14 June 2019

Whole-body 3D PET Scanner

A medical imaging device that can create 3D renderings of the entire human body in as little as 20 seconds could soon be used for a wide variety of research and clinical applications. The modified positron emission tomography (PET) scanner is faster than conventional PET scans — which can take an average of 20 minutes — and requires less radiation exposure for the person being imaged. Researchers presented video taken by the device last week at the US National Institutes of Health’s High-Risk, High-Reward Research Symposium in Bethesda, Maryland. The machine could be especially helpful for imaging children, who tend to wiggle around inside a scanner and ruin the measurements, as well as for studies of how drugs move through the body. Standard PET scanners detect γ-rays from radioactive tracers that doctors inject into the person being imaged. The person’s cells take up the molecule and break it down, releasing two γ-rays.
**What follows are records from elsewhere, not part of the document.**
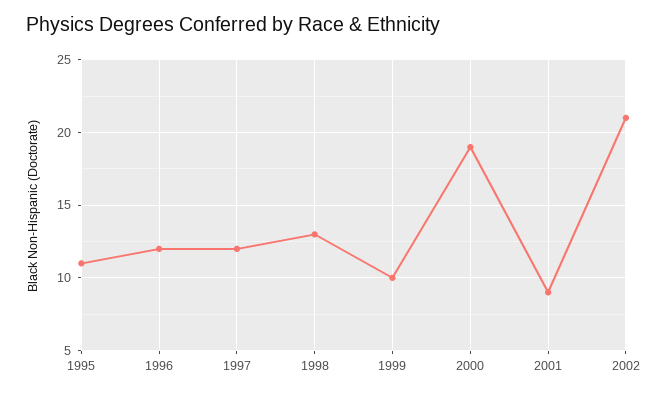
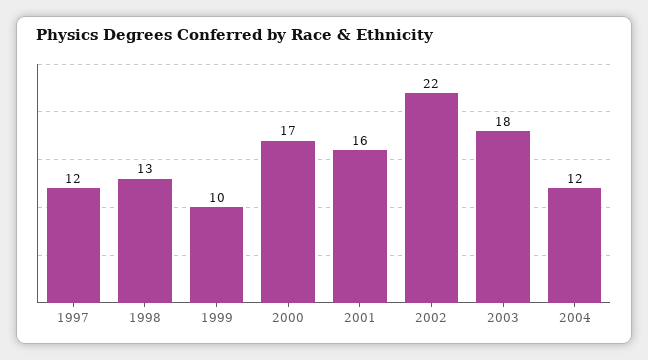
1995: 11 -> none
1996: 12 -> none
2000: 19 -> 17
2001: 9 -> 16
2002: 21 -> 22
2003: none -> 18
2004: none -> 12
A ring-shaped detector positioned around the person measures the angle and speed of the rays and reconstructs their origin, creating a 3D map of the cells that are metabolizing the molecule. The ring is just 25 centimetres thick, however, so physicians can image only a small portion of the body at a time. Capturing larger areas requires them to dose the person with more of the radioactive molecule ― it decays quickly, which means the signal fades fast ― and move them back and forth through the ring. Researchers solved this problem by connecting eight PET scanner rings into a 2-metre-long tube that can image the entire body at once. It creates a rendering in 1/40 of the time of a conventional scanner, using 1/40 of the radiation dose and so reducing the radiation risk. The researchers can also leave someone in the scanner for longer periods and take motion-capture images to see how a radioactive tracer spreads through the body.